Una spiegazione che non convince molti esperti, secondo cui la mossa nasconde il timore dell’amministrazione di fronte a prezzi sempre più alti e al crescente malcontento dei consumatori.

Il nervosismo della Casa Bianca e il tema dell’“accessibilità”

Dietro questa retromarcia c’è un’evidente tensione politica. L’inflazione sul carrello della spesa pesa da mesi sui bilanci delle famiglie, mentre Trump — che in pubblico ha liquidato il tema dell’accessibilità come una “truffa dei democratici” — teme una rivolta contro la sua agenda economica.

Il presidente era arrivato alla Casa Bianca promettendo una drastica riduzione dei prezzi e una nuova “età dell’oro”. Finora, però, gli effetti della sua ricetta economica hanno premiato soprattutto i mercati e i più ricchi, senza alleggerire la pressione sui portafogli degli americani.

Il rischio gennaio: l’esplosione dei costi sanitari

La tensione è destinata a crescere. A gennaio potrebbero schizzare i prezzi delle assicurazioni sanitarie per milioni di americani, con la fine dei sussidi dell’Obamacare. Una riforma criticata per anni dai repubblicani, ma per la quale non è mai stata proposta un’alternativa credibile.

Se i sussidi non verranno prorogati, il prezzo politico da pagare alle prossime elezioni potrebbe essere altissimo.

La retromarcia sui dazi rilancia il soprannome “Taco”

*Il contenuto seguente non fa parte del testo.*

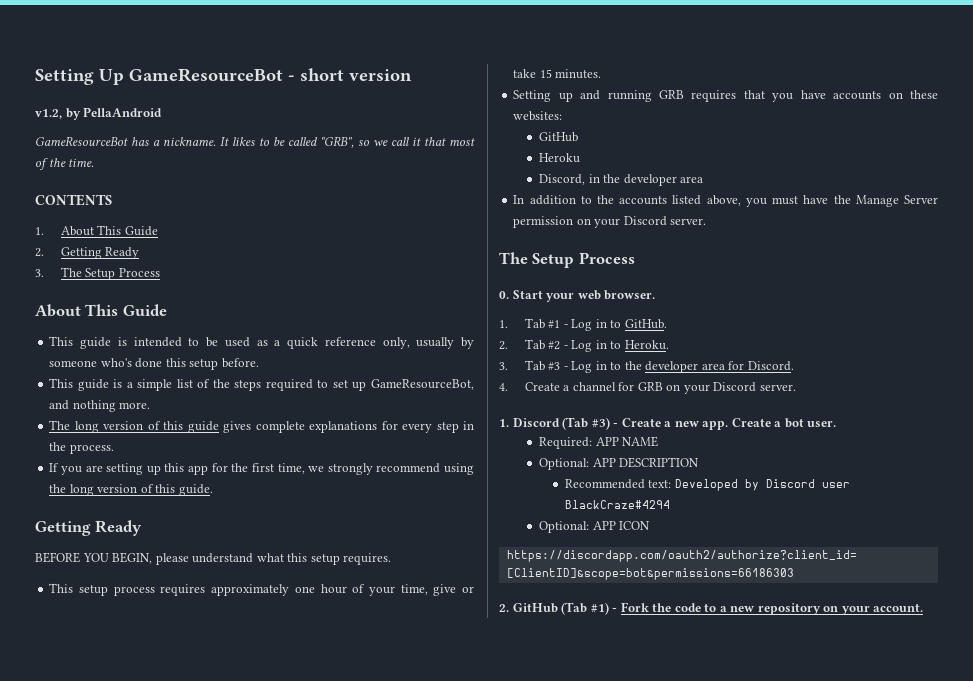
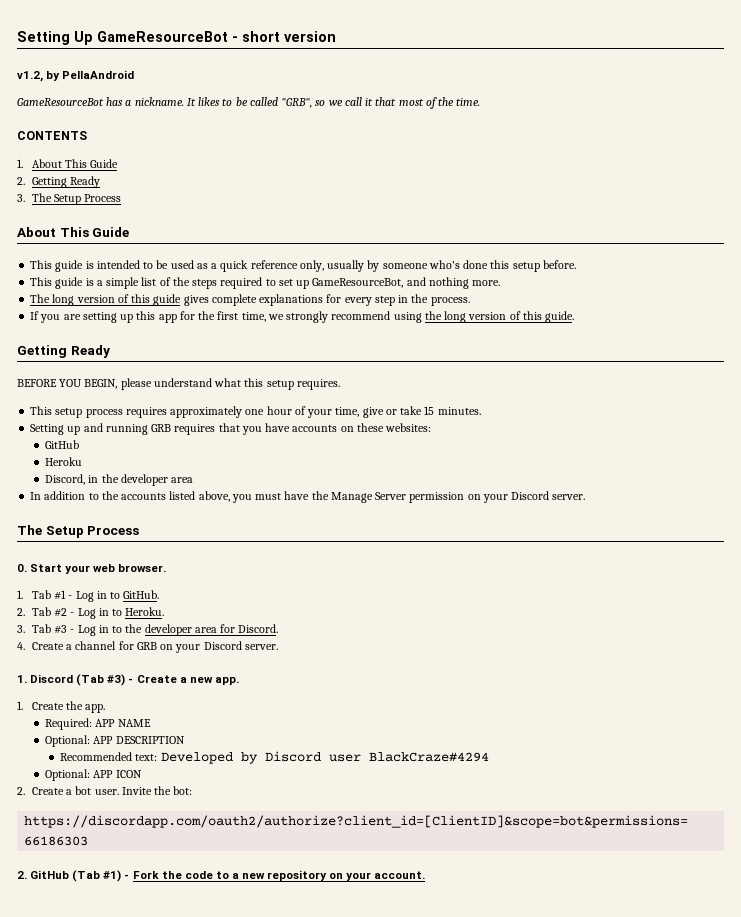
- 1. Discord (Tab #3) - Create a new app. Create a bot user.
+ 1. Discord (Tab #3) - Create a new app.
+ 1. Create the app.
+ 2. Create a bot user. Invite the bot:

La nuova ondata di cancellazioni tariffarie ha riportato in auge il soprannome “Taco” — Trump always chickens out — con cui i critici accusano il presidente di annunciare misure aggressive salvo poi ritirarle sotto pressione.

Dal 2 aprile l’amministrazione è stata costretta a correggere più volte il tiro sui dazi, elemento centrale della sua agenda economica. Trump ha sempre sostenuto che le tariffe servono a rimettere in equilibrio gli scambi e a finanziare parte del taglio delle tasse, il suo big beautiful bill.

La minaccia della Corte Suprema

Sulle politiche tariffarie del presidente incombe ora il giudizio della Corte Suprema, chiamata a pronunciarsi sulla loro legittimità. I giudici hanno mostrato scetticismo sulla tesi della Casa Bianca, che invoca un’emergenza nazionale per giustificare le tariffe.

Una bocciatura sarebbe devastante: metterebbe in discussione la credibilità dell’amministrazione e potrebbe obbligare Washington a restituire — secondo Trump — fino a 3.000 miliardi di dollari.

Una prospettiva che spiega il clima di crescente agitazione attorno a un presidente che, per la prima volta, vede indebolirsi uno dei pilastri della sua identità politica: essere il “Re delle Tariffe”.